> [WHAT YOU ARE ASKED TO DO]: In the listing below, find the line containing "(696, 52) none" and the line containing "[80,1186,162,1206] analysis. ->". Repeat exactly those two lines and every line between them, nothing more.

> [SOURCE DATA]:

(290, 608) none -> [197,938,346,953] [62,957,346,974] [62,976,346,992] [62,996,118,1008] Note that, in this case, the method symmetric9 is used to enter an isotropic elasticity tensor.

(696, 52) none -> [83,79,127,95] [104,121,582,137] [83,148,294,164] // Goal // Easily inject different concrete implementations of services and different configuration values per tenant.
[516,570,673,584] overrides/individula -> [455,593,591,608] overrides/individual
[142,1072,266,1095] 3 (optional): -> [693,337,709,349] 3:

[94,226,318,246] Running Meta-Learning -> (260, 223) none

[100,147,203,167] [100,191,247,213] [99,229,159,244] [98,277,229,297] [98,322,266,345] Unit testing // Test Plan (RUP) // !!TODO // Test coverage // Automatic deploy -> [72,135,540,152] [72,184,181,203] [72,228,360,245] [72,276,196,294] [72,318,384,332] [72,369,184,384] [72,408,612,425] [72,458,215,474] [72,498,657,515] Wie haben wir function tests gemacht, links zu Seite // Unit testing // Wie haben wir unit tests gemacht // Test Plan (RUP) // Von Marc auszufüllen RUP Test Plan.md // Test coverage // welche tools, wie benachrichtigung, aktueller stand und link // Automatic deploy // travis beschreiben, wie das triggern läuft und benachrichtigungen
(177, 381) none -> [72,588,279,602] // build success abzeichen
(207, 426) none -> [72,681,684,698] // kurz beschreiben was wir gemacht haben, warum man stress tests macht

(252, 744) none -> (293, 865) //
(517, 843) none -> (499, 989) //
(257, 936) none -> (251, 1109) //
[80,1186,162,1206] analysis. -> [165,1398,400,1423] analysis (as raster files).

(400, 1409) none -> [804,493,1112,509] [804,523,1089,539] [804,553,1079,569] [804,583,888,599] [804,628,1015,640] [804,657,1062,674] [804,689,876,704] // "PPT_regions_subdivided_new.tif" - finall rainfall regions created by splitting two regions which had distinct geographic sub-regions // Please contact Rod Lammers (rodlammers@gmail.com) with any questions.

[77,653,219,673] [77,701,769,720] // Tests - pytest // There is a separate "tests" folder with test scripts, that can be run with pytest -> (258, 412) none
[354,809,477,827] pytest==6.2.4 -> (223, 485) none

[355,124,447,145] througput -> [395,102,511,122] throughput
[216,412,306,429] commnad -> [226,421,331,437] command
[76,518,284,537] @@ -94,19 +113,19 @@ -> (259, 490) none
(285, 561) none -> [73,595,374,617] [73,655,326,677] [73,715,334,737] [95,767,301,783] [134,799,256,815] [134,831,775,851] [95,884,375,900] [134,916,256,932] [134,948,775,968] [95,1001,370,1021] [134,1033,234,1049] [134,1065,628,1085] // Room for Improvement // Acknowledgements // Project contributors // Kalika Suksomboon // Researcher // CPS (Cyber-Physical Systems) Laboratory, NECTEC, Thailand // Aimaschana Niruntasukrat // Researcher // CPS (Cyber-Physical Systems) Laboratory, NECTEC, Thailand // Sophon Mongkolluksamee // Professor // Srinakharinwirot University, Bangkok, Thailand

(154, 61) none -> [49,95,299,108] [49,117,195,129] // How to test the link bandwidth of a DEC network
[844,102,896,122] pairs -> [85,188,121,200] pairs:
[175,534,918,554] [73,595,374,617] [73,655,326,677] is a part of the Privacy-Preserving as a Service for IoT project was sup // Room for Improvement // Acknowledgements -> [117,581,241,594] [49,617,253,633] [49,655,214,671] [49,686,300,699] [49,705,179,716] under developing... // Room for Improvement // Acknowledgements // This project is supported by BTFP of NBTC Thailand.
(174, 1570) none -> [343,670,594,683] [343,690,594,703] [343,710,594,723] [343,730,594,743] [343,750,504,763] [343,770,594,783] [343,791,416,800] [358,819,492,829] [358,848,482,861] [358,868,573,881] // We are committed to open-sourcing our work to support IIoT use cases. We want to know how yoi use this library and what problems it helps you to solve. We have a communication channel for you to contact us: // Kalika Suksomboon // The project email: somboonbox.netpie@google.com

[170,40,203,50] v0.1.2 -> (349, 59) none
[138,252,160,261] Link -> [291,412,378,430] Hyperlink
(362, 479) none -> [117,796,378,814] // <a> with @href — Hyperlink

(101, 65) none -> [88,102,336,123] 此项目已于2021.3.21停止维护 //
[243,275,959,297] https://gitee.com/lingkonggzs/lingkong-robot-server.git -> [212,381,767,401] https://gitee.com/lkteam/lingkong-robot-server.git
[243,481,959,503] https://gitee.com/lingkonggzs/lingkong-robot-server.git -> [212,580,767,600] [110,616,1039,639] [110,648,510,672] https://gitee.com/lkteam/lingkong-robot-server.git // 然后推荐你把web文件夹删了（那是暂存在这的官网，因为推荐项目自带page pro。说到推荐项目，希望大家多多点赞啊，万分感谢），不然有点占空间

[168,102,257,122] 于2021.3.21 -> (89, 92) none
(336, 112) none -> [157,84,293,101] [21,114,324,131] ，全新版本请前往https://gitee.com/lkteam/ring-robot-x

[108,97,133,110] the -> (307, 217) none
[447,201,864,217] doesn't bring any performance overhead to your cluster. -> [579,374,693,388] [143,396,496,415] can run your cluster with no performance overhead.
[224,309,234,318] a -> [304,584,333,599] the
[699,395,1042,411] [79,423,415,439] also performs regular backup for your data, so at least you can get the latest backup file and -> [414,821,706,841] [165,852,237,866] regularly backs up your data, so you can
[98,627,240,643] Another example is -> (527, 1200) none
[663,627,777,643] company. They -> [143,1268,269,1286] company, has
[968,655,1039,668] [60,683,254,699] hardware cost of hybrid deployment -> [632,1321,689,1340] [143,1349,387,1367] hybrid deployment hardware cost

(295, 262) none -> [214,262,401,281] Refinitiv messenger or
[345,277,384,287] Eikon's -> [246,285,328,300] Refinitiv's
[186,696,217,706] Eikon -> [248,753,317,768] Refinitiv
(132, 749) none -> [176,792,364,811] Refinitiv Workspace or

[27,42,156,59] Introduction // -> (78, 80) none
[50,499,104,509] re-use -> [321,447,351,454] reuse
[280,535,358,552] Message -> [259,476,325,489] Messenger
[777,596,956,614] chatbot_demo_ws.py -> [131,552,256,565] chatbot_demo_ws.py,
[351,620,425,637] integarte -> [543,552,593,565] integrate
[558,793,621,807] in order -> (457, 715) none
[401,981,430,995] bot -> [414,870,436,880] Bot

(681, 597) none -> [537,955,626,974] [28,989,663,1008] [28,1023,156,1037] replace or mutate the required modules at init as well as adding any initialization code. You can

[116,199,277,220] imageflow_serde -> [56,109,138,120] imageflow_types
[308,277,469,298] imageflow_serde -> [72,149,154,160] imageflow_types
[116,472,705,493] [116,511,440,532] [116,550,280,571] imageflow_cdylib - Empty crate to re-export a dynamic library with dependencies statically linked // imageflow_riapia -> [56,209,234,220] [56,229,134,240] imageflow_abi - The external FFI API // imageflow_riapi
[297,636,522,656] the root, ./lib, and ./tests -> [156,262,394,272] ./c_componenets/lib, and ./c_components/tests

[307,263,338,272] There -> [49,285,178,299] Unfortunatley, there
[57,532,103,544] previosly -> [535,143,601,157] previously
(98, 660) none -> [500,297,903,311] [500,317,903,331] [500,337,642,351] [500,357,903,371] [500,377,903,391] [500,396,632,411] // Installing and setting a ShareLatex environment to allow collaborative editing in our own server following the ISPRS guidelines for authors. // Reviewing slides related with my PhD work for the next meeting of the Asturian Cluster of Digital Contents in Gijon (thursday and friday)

> [SOLUTION TO THE PROBLEM]:
(696, 52) none -> [83,79,127,95] [104,121,582,137] [83,148,294,164] // Goal // Easily inject different concrete implementations of services and different configuration values per tenant.
[516,570,673,584] overrides/individula -> [455,593,591,608] overrides/individual
[142,1072,266,1095] 3 (optional): -> [693,337,709,349] 3:

[94,226,318,246] Running Meta-Learning -> (260, 223) none

[100,147,203,167] [100,191,247,213] [99,229,159,244] [98,277,229,297] [98,322,266,345] Unit testing // Test Plan (RUP) // !!TODO // Test coverage // Automatic deploy -> [72,135,540,152] [72,184,181,203] [72,228,360,245] [72,276,196,294] [72,318,384,332] [72,369,184,384] [72,408,612,425] [72,458,215,474] [72,498,657,515] Wie haben wir function tests gemacht, links zu Seite // Unit testing // Wie haben wir unit tests gemacht // Test Plan (RUP) // Von Marc auszufüllen RUP Test Plan.md // Test coverage // welche tools, wie benachrichtigung, aktueller stand und link // Automatic deploy // travis beschreiben, wie das triggern läuft und benachrichtigungen
(177, 381) none -> [72,588,279,602] // build success abzeichen
(207, 426) none -> [72,681,684,698] // kurz beschreiben was wir gemacht haben, warum man stress tests macht

(252, 744) none -> (293, 865) //
(517, 843) none -> (499, 989) //
(257, 936) none -> (251, 1109) //
[80,1186,162,1206] analysis. -> [165,1398,400,1423] analysis (as raster files).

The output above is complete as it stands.